A faithful copy is needed of the lines below from the one with "width:3.5px; height:3.5px; border-radius:50%;" up to and including the one with "font-size:14px; color:#111827; font-weight:500;"; set it down with no pictures and no other lines.

"""

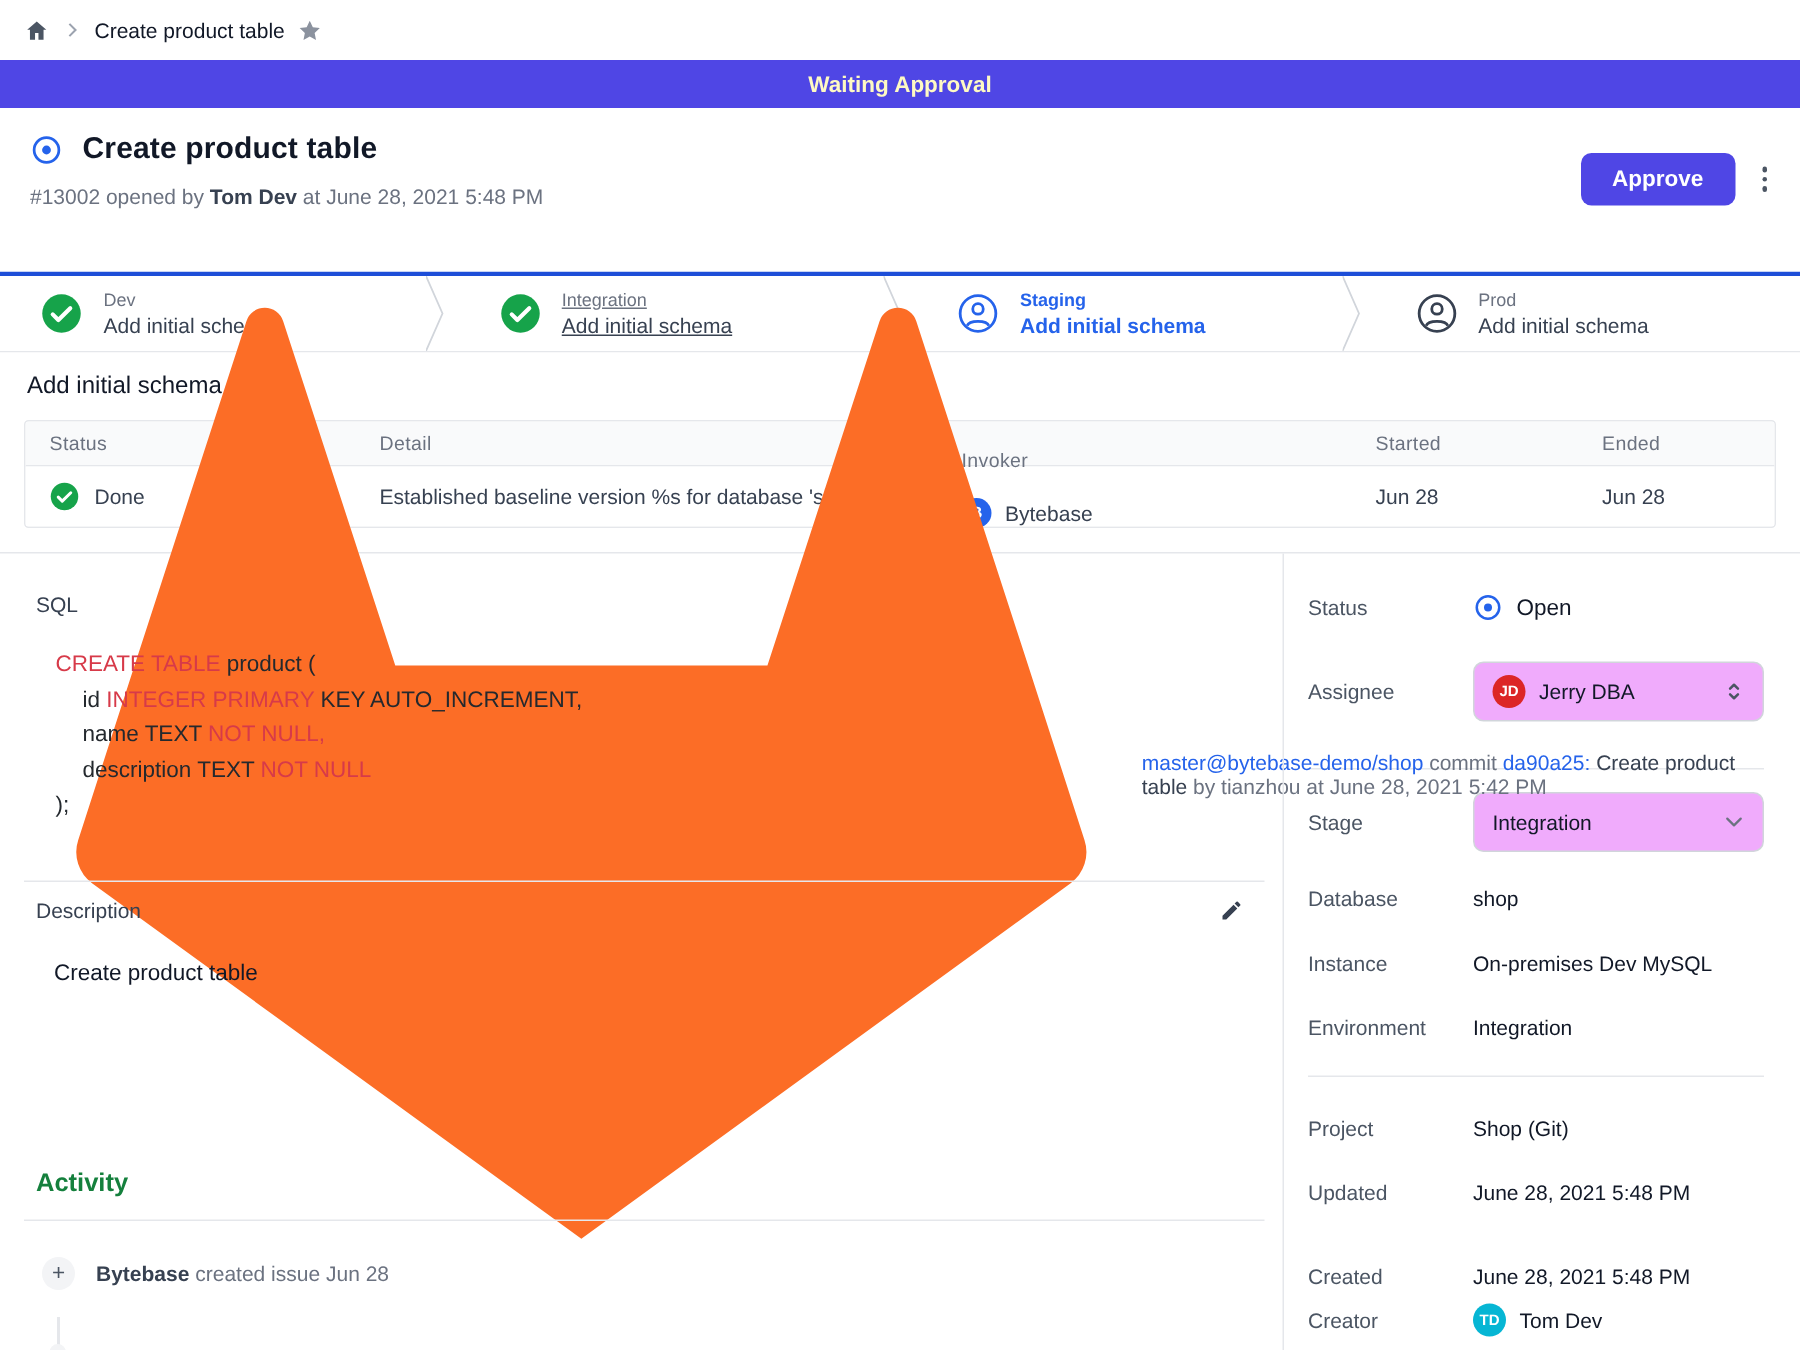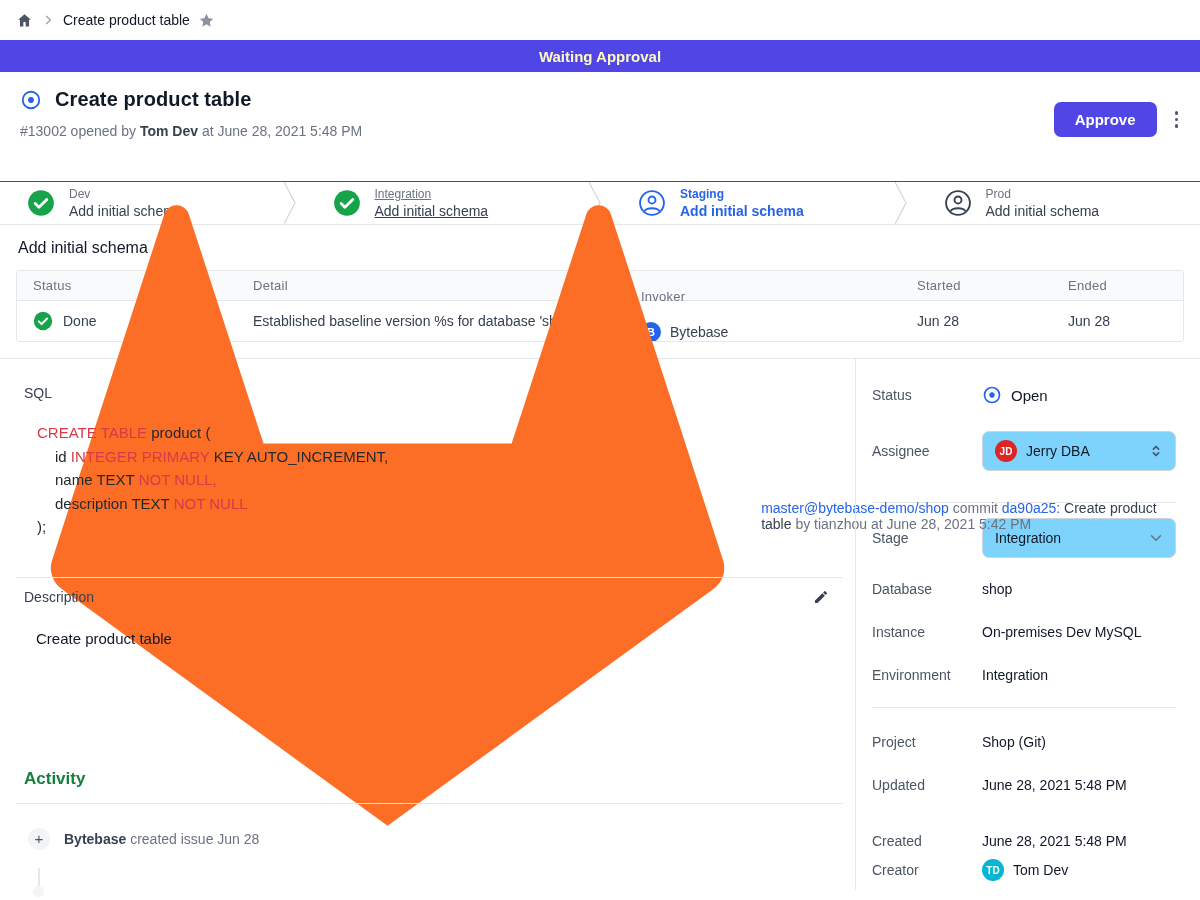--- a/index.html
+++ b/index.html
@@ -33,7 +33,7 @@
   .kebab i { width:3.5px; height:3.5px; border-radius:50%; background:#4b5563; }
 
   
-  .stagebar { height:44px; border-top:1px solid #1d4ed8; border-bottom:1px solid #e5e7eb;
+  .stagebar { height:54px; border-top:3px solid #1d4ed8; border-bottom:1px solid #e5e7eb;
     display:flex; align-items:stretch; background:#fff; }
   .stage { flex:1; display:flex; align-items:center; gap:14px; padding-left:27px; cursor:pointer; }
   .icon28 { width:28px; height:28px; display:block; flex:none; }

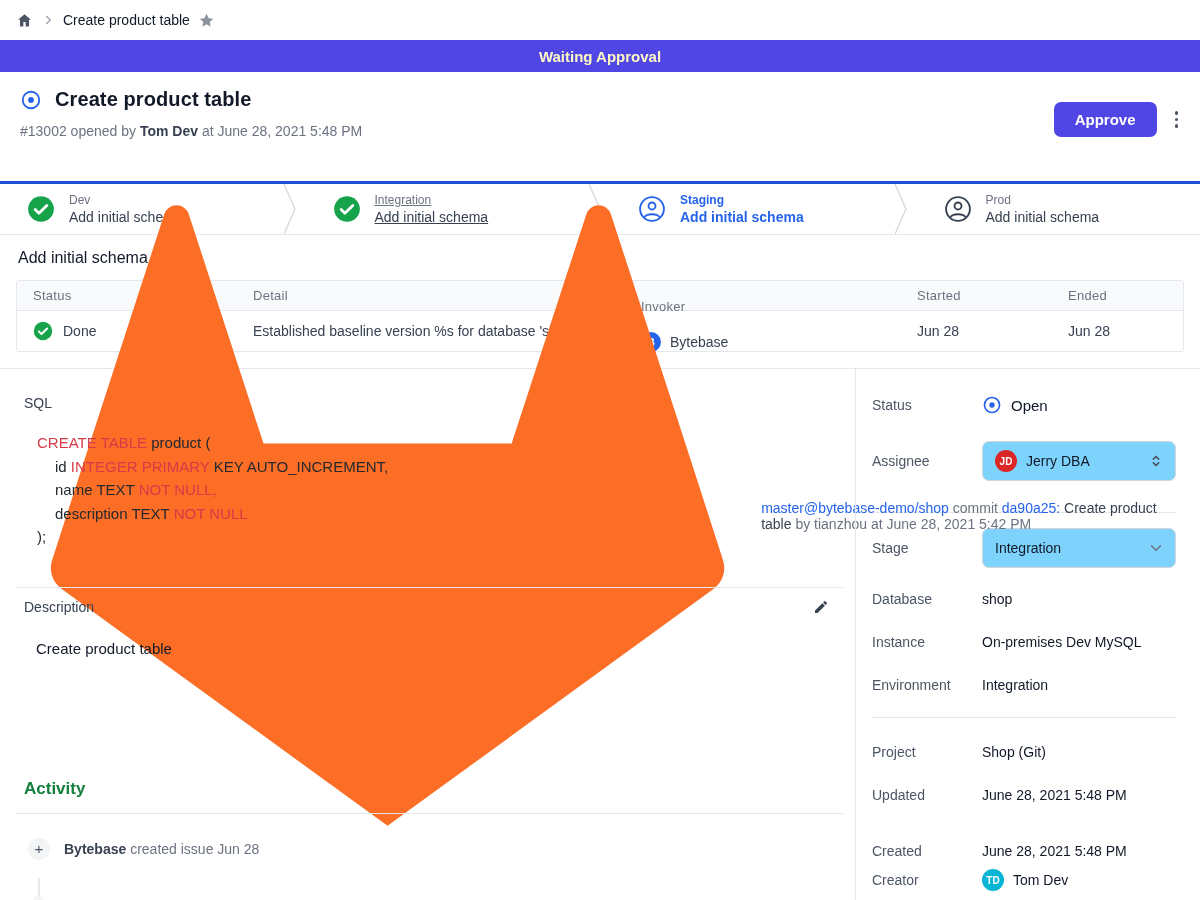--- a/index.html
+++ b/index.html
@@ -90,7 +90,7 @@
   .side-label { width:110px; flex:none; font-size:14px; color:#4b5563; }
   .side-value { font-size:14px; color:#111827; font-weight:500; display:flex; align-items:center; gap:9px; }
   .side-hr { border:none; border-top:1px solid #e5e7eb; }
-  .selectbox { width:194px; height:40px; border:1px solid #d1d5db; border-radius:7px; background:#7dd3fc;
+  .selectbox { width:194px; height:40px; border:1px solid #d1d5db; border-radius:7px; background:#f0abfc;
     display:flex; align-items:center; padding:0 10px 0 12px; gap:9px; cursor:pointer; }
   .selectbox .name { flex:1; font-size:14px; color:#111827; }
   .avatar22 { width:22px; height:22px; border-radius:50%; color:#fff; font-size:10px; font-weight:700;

"""

**Output below:**
   .kebab i { width:3.5px; height:3.5px; border-radius:50%; background:#4b5563; }
 
   
-  .stagebar { height:44px; border-top:1px solid #1d4ed8; border-bottom:1px solid #e5e7eb;
+  .stagebar { height:54px; border-top:3px solid #1d4ed8; border-bottom:1px solid #e5e7eb;
     display:flex; align-items:stretch; background:#fff; }
   .stage { flex:1; display:flex; align-items:center; gap:14px; padding-left:27px; cursor:pointer; }
   .icon28 { width:28px; height:28px; display:block; flex:none; }

--- a/index.html
+++ b/index.html
@@ -90,7 +90,7 @@
   .side-label { width:110px; flex:none; font-size:14px; color:#4b5563; }
   .side-value { font-size:14px; color:#111827; font-weight:500; display:flex; align-items:center; gap:9px; }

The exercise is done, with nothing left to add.